> WHAT TO WORK ON
Pull every line that includes the word "different" from the data.

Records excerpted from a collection
━━━━━━━━

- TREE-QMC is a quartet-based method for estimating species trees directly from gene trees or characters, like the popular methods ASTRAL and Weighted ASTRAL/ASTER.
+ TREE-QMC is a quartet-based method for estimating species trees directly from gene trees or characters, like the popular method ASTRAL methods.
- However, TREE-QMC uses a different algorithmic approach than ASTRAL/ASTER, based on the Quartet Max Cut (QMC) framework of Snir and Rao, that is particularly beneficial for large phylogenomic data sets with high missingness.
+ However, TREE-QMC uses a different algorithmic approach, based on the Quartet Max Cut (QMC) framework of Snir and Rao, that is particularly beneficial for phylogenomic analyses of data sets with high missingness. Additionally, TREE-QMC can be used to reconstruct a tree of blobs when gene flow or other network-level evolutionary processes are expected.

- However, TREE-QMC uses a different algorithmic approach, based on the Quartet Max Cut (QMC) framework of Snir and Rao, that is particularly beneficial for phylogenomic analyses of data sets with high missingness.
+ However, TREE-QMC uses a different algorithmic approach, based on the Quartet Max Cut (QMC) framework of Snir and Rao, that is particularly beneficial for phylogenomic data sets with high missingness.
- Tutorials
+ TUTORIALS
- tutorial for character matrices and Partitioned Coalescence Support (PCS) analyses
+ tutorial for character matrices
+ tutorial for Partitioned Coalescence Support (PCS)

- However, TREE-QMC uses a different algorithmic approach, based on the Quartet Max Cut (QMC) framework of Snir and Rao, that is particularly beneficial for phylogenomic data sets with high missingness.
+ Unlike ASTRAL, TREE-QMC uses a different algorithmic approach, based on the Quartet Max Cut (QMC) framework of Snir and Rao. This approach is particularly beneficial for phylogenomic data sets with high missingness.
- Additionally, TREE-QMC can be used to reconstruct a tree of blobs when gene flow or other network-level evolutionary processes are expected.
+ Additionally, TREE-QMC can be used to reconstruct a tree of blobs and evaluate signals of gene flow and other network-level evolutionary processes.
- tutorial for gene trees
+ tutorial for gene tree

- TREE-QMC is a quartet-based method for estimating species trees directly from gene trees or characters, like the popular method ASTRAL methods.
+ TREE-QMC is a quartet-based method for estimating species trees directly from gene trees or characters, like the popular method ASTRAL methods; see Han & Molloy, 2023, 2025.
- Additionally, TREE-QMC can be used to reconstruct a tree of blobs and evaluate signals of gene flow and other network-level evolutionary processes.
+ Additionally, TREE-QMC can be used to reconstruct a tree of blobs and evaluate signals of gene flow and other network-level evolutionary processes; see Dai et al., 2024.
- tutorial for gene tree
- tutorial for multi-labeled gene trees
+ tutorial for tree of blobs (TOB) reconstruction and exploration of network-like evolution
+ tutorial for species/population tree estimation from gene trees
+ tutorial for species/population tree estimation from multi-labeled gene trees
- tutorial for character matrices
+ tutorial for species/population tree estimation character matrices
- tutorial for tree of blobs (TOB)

━━━━━━━━

> RESULT BELOW
- However, TREE-QMC uses a different algorithmic approach than ASTRAL/ASTER, based on the Quartet Max Cut (QMC) framework of Snir and Rao, that is particularly beneficial for large phylogenomic data sets with high missingness.
+ However, TREE-QMC uses a different algorithmic approach, based on the Quartet Max Cut (QMC) framework of Snir and Rao, that is particularly beneficial for phylogenomic analyses of data sets with high missingness. Additionally, TREE-QMC can be used to reconstruct a tree of blobs when gene flow or other network-level evolutionary processes are expected.
- However, TREE-QMC uses a different algorithmic approach, based on the Quartet Max Cut (QMC) framework of Snir and Rao, that is particularly beneficial for phylogenomic analyses of data sets with high missingness.
+ However, TREE-QMC uses a different algorithmic approach, based on the Quartet Max Cut (QMC) framework of Snir and Rao, that is particularly beneficial for phylogenomic data sets with high missingness.
- However, TREE-QMC uses a different algorithmic approach, based on the Quartet Max Cut (QMC) framework of Snir and Rao, that is particularly beneficial for phylogenomic data sets with high missingness.
+ Unlike ASTRAL, TREE-QMC uses a different algorithmic approach, based on the Quartet Max Cut (QMC) framework of Snir and Rao. This approach is particularly beneficial for phylogenomic data sets with high missingness.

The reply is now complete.